Austin, for example, successfully cut its building emissions by 20% despite a booming population, but transportation emissions rose between 2010 and 2018. Phoenix reduced its greenhouse gas emissions by just 0.5% between 2012 and 2018, though its population grew by 12%. Palm Springs has met one of its goals, but feel short on another.

Brookings Institution researchers in 2020 found just 45 of the 100 largest U.S. cities had adopted a serious climate pledge, and two-thirds of those with plans have fallen short of their targets. They identified bright spots in Los Angeles and other locations, but said overall, less than half of 687 municipalities had made promised cuts needed to avoid ever worse impacts.

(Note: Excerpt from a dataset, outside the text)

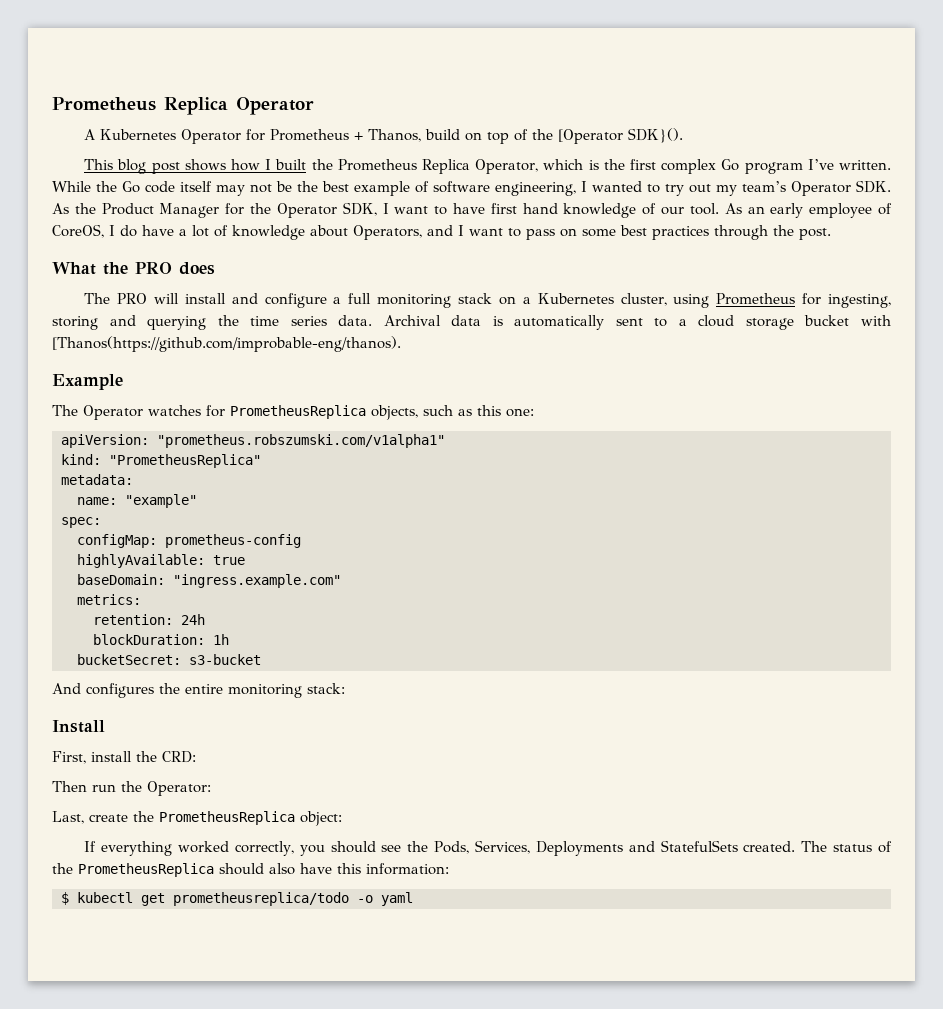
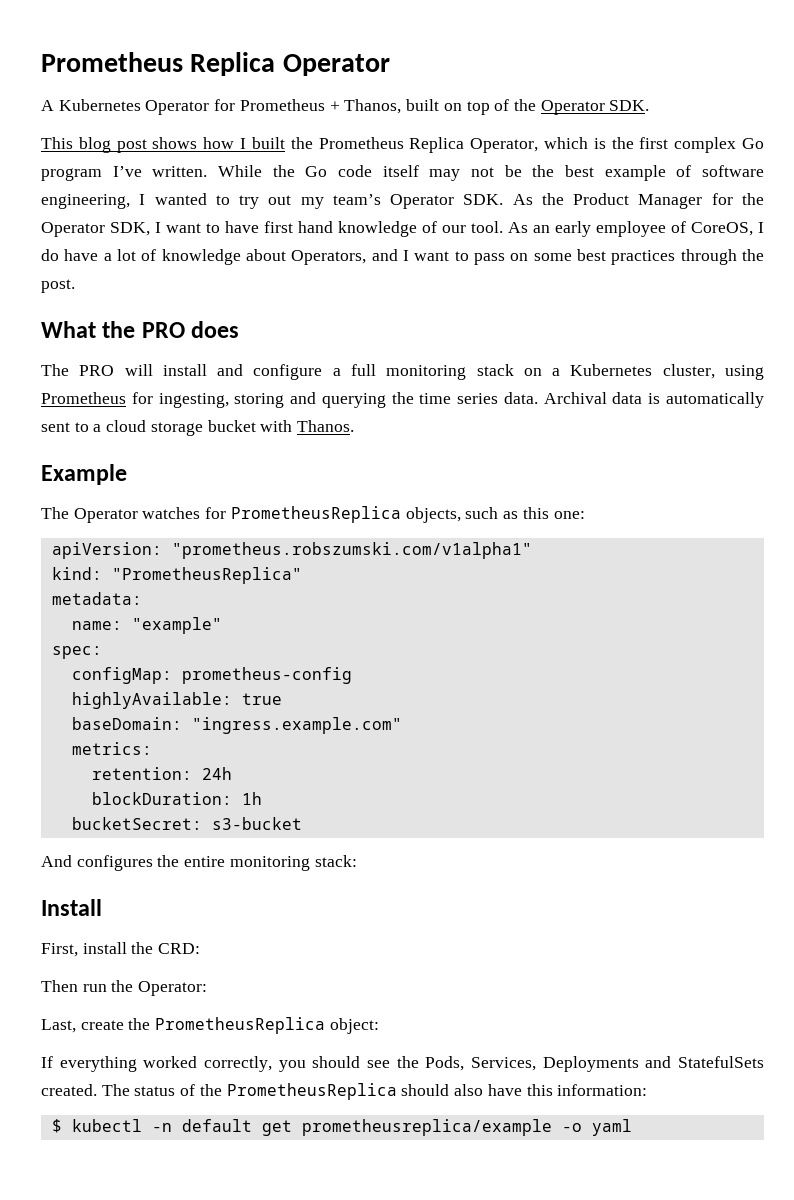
[425,129,461,140] build -> [406,99,440,111] built
[558,128,684,144] [Operator SDK}(). -> [540,100,650,115] Operator SDK.
[52,336,401,352] [Thanos(https://github.com/improbable-eng/thanos). -> [297,420,355,432] Thanos.
[141,892,349,906] get prometheusreplica/todo -> [151,1119,552,1136] -n default get prometheusreplica/example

On that note, here are other stories that may be of interest.

MUST-READ STORIES

Raging. The Dixie Fire, one of California's largest wildfires ever, continues to roar through half-dead forests and small towns, destroying nearly 900 structures and a historic Gold Rush hamlet, as Christal Hayes reports for USA Today. Sweltering temperatures and bone dry conditions — exactly the types of climate change impacts identified by UN scientists — are adding to firefighters' woes.

No reprieve until winter. Dry, hot and windy conditions have already fanned more than half a dozen major fires across the state, and more than 100 across the American West. Now the weather outlook is so bad experts predict some will likely burn until winter rains arrive. 

"We have angry fire on a landscape that makes it very difficult to contain," said Rocky Opliger, an incident commander on the Dixie Fire. 

California's 2021 fire season is on pace to explode past 2020, which was a record-setting year with 4.3 million acres burned, write David Benda and Mike Chapman with the Redding Record Searchlight. 

Possible cause. PG&E line suspected in Dixie fire was set to be buried.

Whale tales. Something is killing California gray whales in the Pacific Ocean off the coast of North America, perplexing scientists who have long considered them hardy and resilient, "the jeeps of the ocean," as a retired federal researcher told Susannah Rust with the Los Angeles Times. They're now scrambling to figure out what is killing these 40-foot-long marine mammals. 

Some believe there may be too many whales for the population to sustain itself. Others point to a gantlet of hazards that grays now face — ecosystem alteration, ship strikes, entanglement in fishing gear, plastics pollution, disease, ocean acidification and loss of kelp forests. The package also features stellar visuals by Carolyn Cole.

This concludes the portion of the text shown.